[Submit Dataproc jobs for unstructured data] #GCP #Google #Cloud #Dataproc #unstructured #data
Unstructured data includes data that is without a schema and data that has a structure, but which is not useful for the intended purpose.
In this lab you will learn about Spark and the framework of Resilient Distributed Datasets (RDDs) and operations for working with big data and unstructured data.
copy files to master node home dir
cp -r /training .
hadoop fs -ls /
import files into HDFS
hadoop fs -mkdir /sampledata
hadoop fs -copyFromLocal road-not-taken.txt /sampledata/.
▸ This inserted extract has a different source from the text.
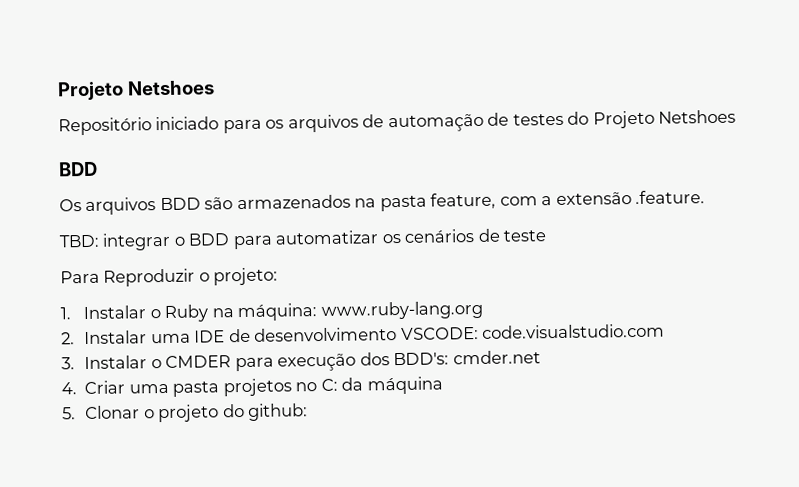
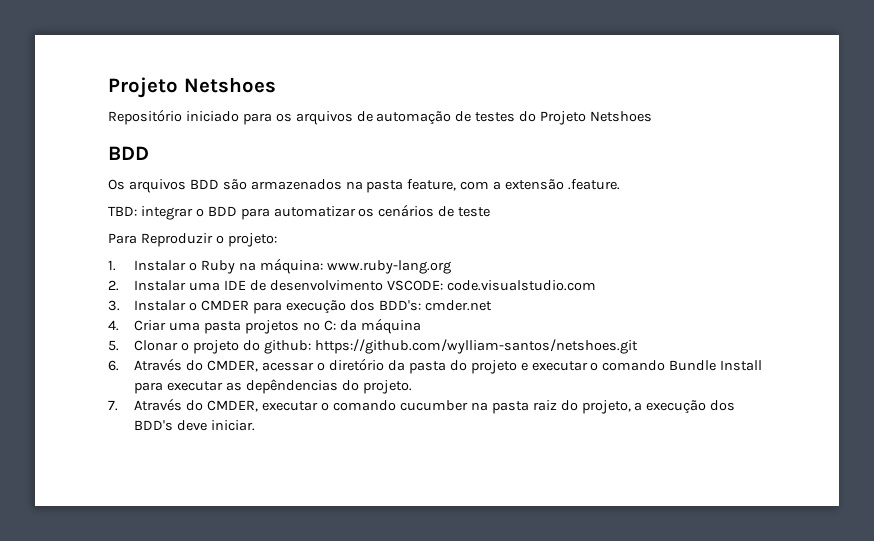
(309, 412) none -> [315,339,639,354] [108,358,763,374] [134,379,413,394] [108,398,736,414] [134,420,256,431] https://github.com/wylliam-santos/netshoes.git // 6. Através do CMDER, acessar o diretório da pasta do projeto e executar o comando Bundle Install para executar as depêndencias do projeto. // 7. Através do CMDER, executar o comando cucumber na pasta raiz do projeto, a execução dos BDD's deve iniciar.

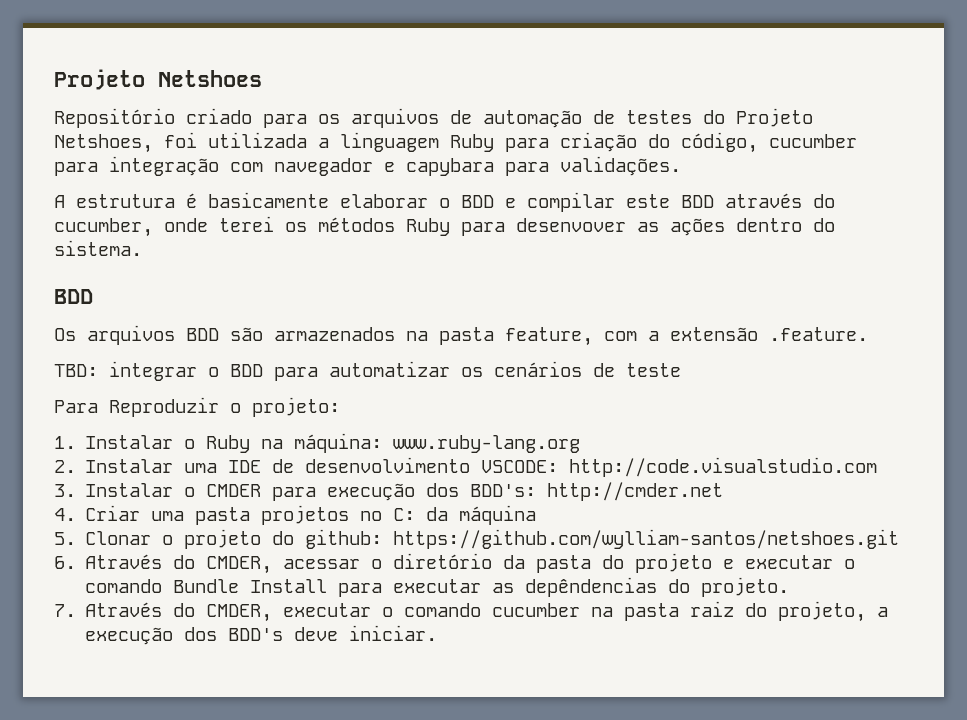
[185,111,239,122] iniciado -> [186,108,252,124] criado
[590,111,653,122] Netshoes -> [54,132,857,153] [54,156,681,176] [54,192,835,212] [54,216,835,237] [54,240,142,256] Netshoes, foi utilizada a linguagem Ruby para criação do código, cucumber para integração com navegador e capybara para validações. // A estrutura é basicamente elaborar o BDD e compilar este BDD através do cucumber, onde terei os métodos Ruby para desenvover as ações dentro do sistema.
[446,280,596,291] code.visualstudio.com -> [569,457,878,477] http://code.visualstudio.com
[424,300,492,311] cmder.net -> [547,482,724,501] http://cmder.net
hadoop fs -copyFromLocal sherlock-holmes.txt /sampledata/.
hadoop fs -ls /sampledata
open Hadoop interface in browser (compute engine > IP of master node + port)
start pySpark in shell of master node:
pyspark
create RDD by reading text file from HDFS; Use the python type() function to identify the object type. And use a built-in method for the object to count the number of lines:
lines = sc.textFile("/sampledata/sherlock-holmes.txt")
type(lines)
lines.count()
lines.take(15)
split sentences into words using flatMap():
words = lines.flatMap(lambda x: x.split(' '))
type(words)
words.count()
words.take(15)
Use a spark map() transformation to create pairs. The first element in the pair is the word. The second element of the pair is the number of characters (length) of the word:
pairs = words.map(lambda x: (x,len(x)))
type(pairs)
pairs.count()
pairs.take(5)
The objective is to count the number of words of various lengths -- so how many words with 10 characters are used in the books. Modify the map() so that it creates paris of word length, and '1' for each instance. This is a common "column-oriented" method for counting instances in a parallelizable way.
pairs = words.map(lambda x: (len(x),1))
pairs.take(5)
Use a parallelizable method (add) to accumulate the instances. The add function will be called inside the Spark reduceByKey() transformation.
from operator import add
wordsize = pairs.reduceByKey(add)
type(wordsize)
wordsize.count()
wordsize.take(5)
Convert the RDD into a Python object for easy output.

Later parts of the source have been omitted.